• **Task details**:
Would you repeat every entry below word for word but drop the images?

• **Available records**:
_ _ _
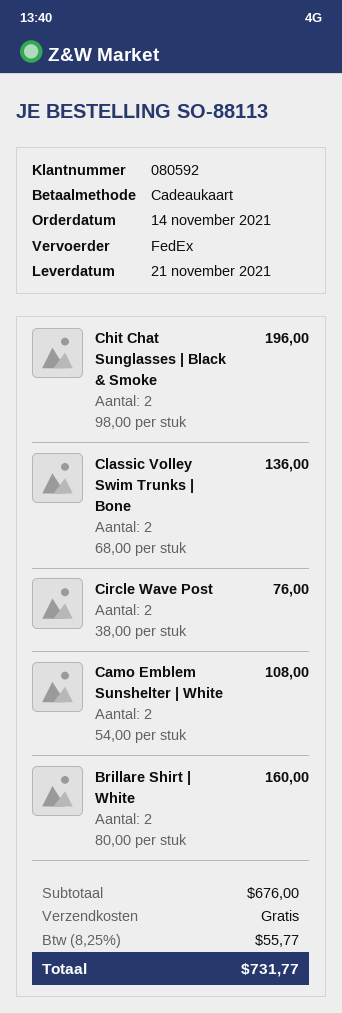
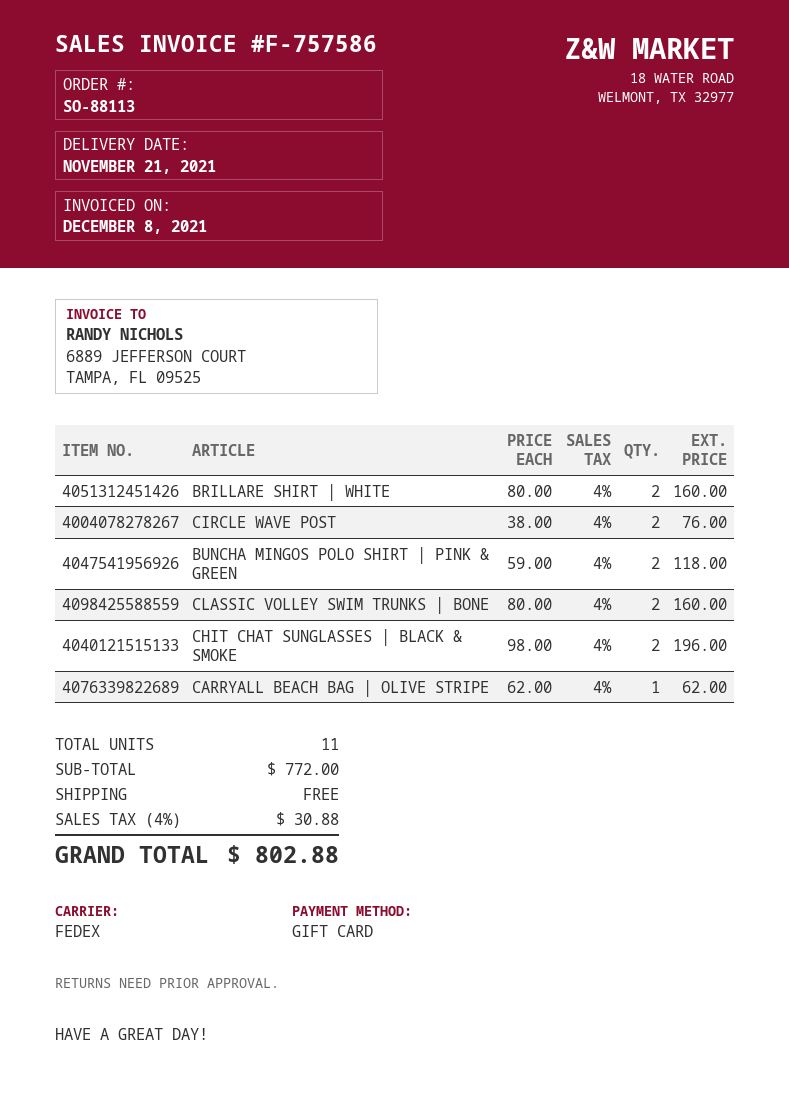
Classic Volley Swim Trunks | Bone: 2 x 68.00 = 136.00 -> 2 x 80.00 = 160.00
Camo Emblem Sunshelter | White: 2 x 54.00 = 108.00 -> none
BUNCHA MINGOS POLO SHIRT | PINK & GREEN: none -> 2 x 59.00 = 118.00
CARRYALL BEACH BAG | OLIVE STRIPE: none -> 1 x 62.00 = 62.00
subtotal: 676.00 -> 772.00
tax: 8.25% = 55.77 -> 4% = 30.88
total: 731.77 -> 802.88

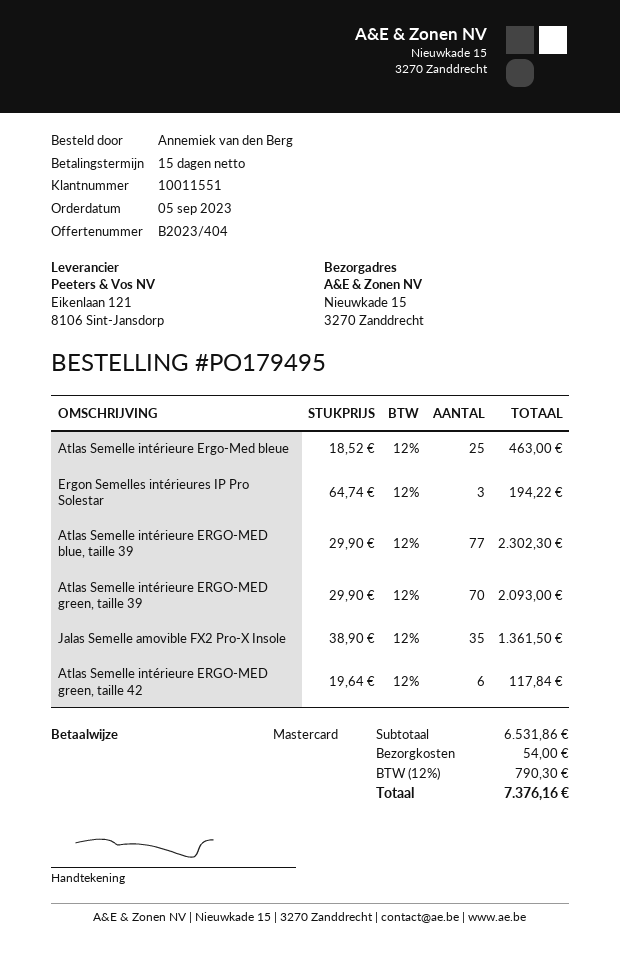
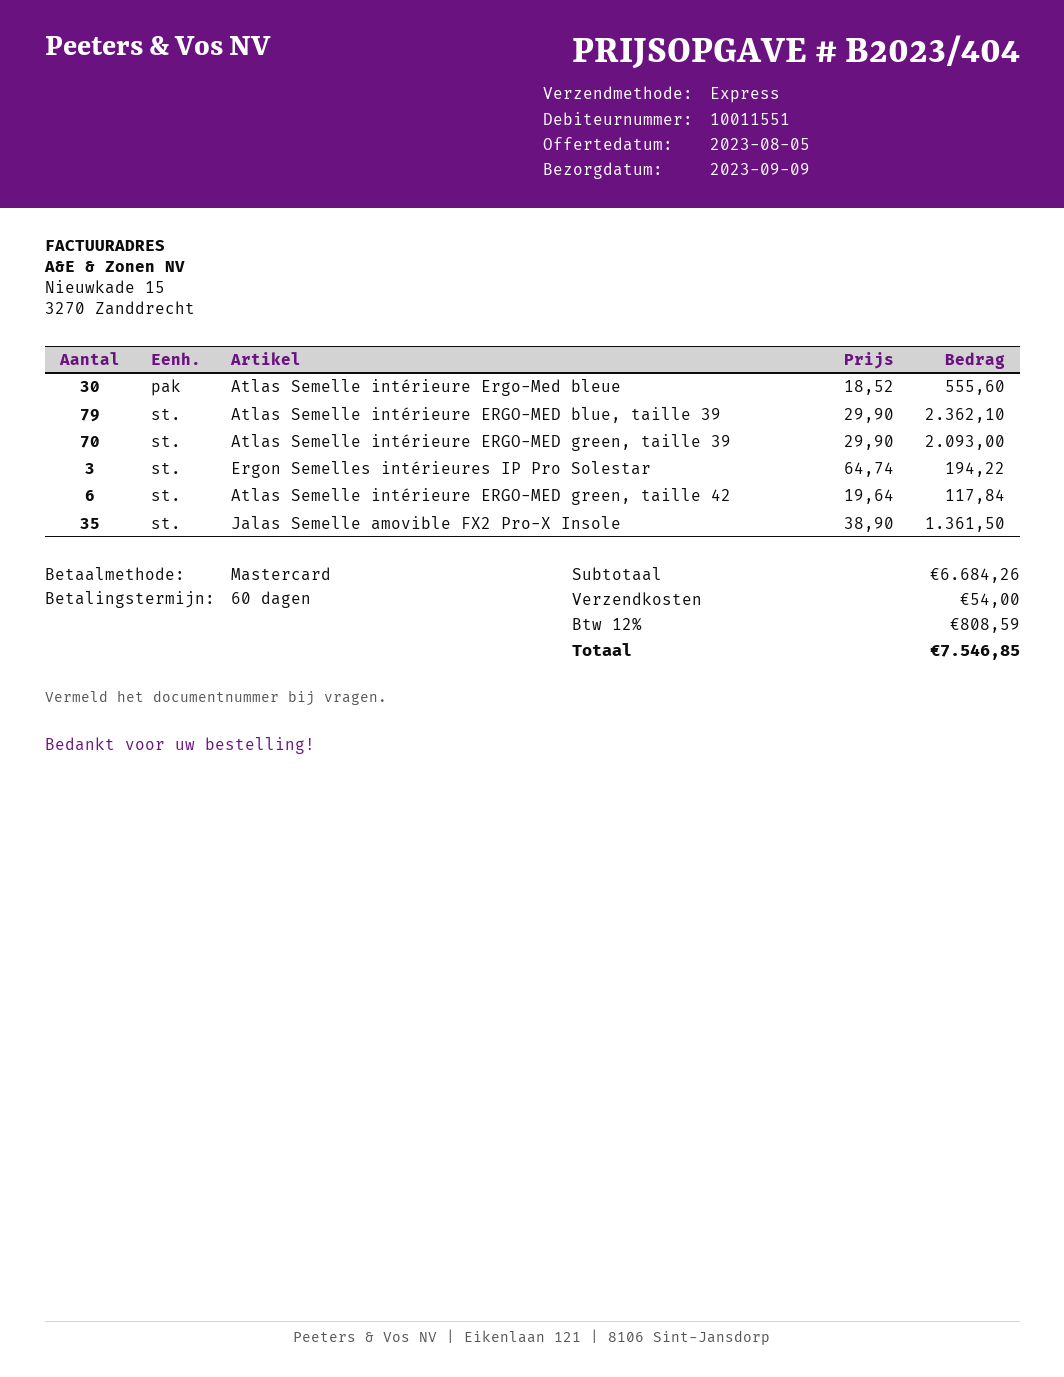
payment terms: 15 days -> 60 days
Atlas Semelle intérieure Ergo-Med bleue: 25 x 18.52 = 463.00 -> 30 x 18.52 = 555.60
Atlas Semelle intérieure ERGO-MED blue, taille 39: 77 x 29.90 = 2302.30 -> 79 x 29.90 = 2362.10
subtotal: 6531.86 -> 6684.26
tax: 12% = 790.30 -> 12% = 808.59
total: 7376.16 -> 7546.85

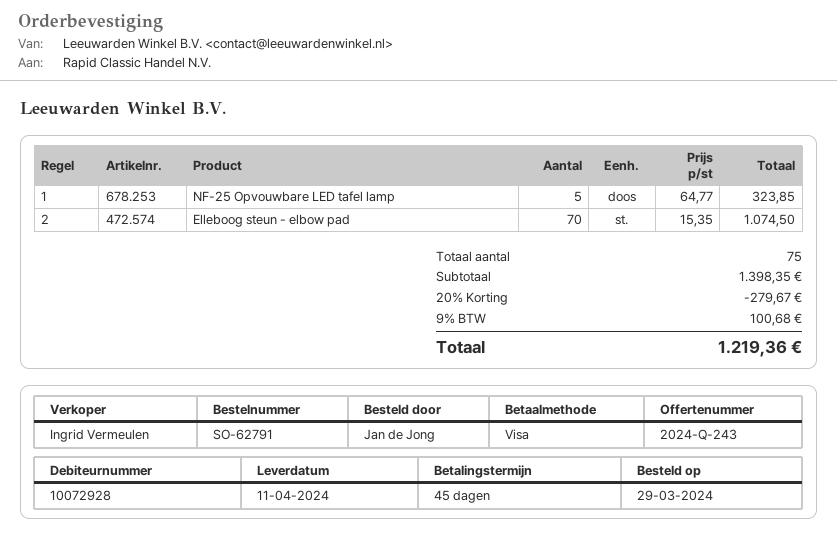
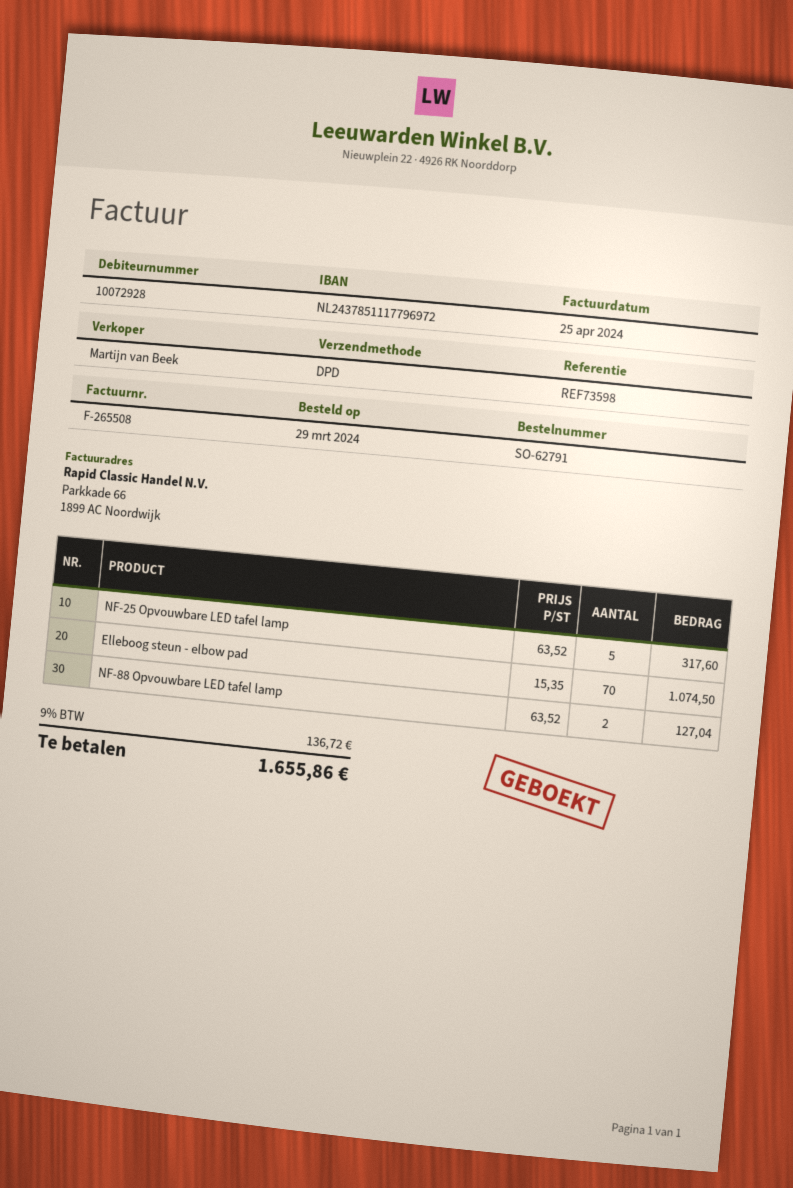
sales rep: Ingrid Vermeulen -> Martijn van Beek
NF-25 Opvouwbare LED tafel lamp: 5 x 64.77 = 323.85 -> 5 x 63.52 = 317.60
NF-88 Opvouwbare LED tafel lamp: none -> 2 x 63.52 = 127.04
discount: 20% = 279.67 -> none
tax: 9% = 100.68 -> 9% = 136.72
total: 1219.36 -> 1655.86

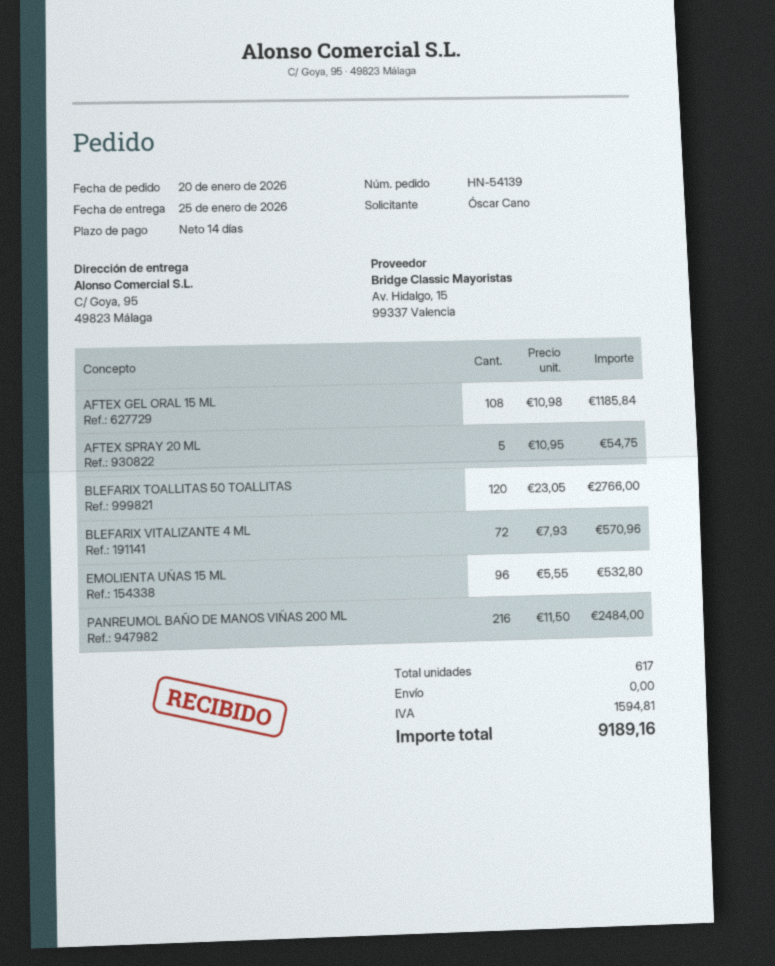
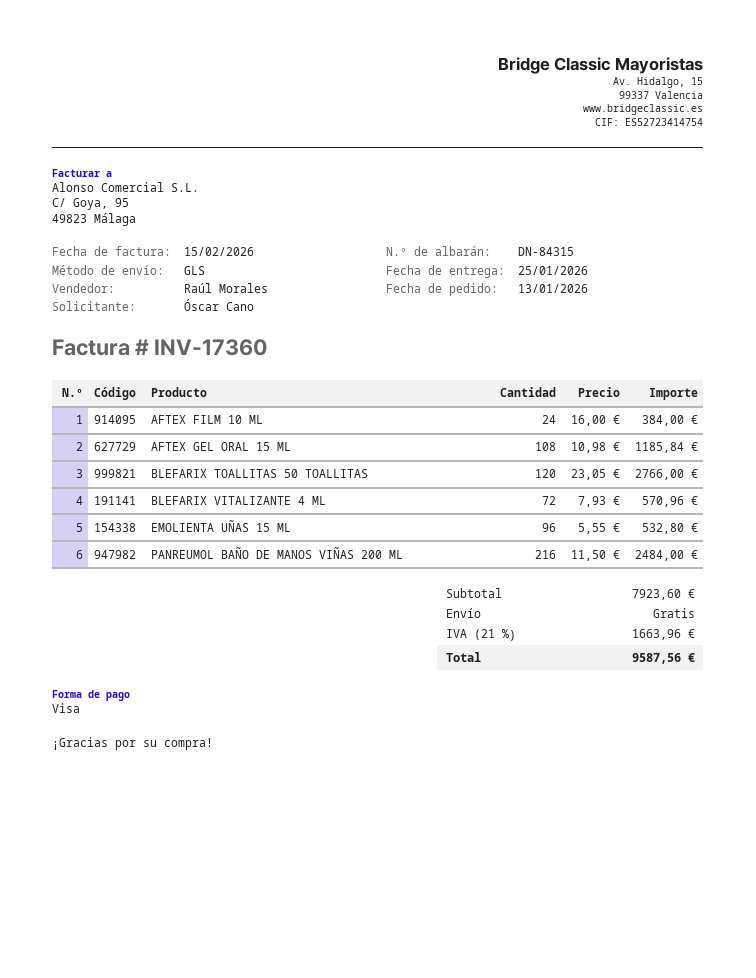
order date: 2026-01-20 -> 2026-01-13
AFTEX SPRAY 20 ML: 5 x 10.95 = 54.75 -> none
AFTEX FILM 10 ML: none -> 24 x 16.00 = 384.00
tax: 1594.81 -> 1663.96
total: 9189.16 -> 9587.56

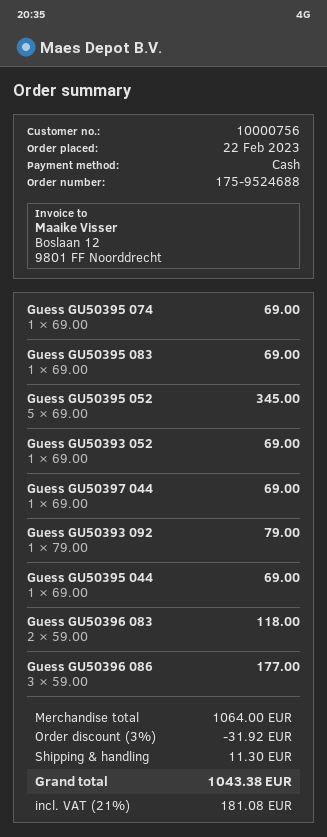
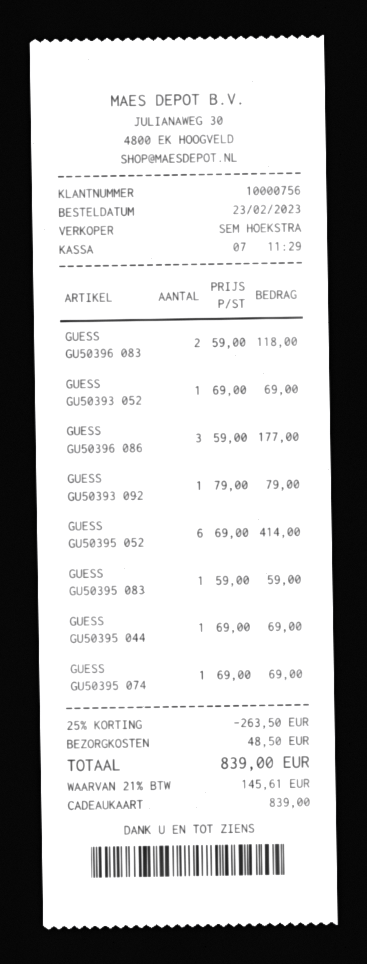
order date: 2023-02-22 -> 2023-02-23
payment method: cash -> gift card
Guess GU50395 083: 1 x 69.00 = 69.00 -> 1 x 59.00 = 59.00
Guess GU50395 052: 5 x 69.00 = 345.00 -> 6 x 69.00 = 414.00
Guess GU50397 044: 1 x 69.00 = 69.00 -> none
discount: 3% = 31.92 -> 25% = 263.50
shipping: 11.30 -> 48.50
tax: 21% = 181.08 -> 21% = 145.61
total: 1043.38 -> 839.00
_ _ _
• **Response to this exercise**:
Classic Volley Swim Trunks | Bone: 2 x 68.00 = 136.00 -> 2 x 80.00 = 160.00
Camo Emblem Sunshelter | White: 2 x 54.00 = 108.00 -> none
BUNCHA MINGOS POLO SHIRT | PINK & GREEN: none -> 2 x 59.00 = 118.00
CARRYALL BEACH BAG | OLIVE STRIPE: none -> 1 x 62.00 = 62.00
subtotal: 676.00 -> 772.00
tax: 8.25% = 55.77 -> 4% = 30.88
total: 731.77 -> 802.88

payment terms: 15 days -> 60 days
Atlas Semelle intérieure Ergo-Med bleue: 25 x 18.52 = 463.00 -> 30 x 18.52 = 555.60
Atlas Semelle intérieure ERGO-MED blue, taille 39: 77 x 29.90 = 2302.30 -> 79 x 29.90 = 2362.10
subtotal: 6531.86 -> 6684.26
tax: 12% = 790.30 -> 12% = 808.59
total: 7376.16 -> 7546.85

sales rep: Ingrid Vermeulen -> Martijn van Beek
NF-25 Opvouwbare LED tafel lamp: 5 x 64.77 = 323.85 -> 5 x 63.52 = 317.60
NF-88 Opvouwbare LED tafel lamp: none -> 2 x 63.52 = 127.04
discount: 20% = 279.67 -> none
tax: 9% = 100.68 -> 9% = 136.72
total: 1219.36 -> 1655.86

order date: 2026-01-20 -> 2026-01-13
AFTEX SPRAY 20 ML: 5 x 10.95 = 54.75 -> none
AFTEX FILM 10 ML: none -> 24 x 16.00 = 384.00
tax: 1594.81 -> 1663.96
total: 9189.16 -> 9587.56

order date: 2023-02-22 -> 2023-02-23
payment method: cash -> gift card
Guess GU50395 083: 1 x 69.00 = 69.00 -> 1 x 59.00 = 59.00
Guess GU50395 052: 5 x 69.00 = 345.00 -> 6 x 69.00 = 414.00
Guess GU50397 044: 1 x 69.00 = 69.00 -> none
discount: 3% = 31.92 -> 25% = 263.50
shipping: 11.30 -> 48.50
tax: 21% = 181.08 -> 21% = 145.61
total: 1043.38 -> 839.00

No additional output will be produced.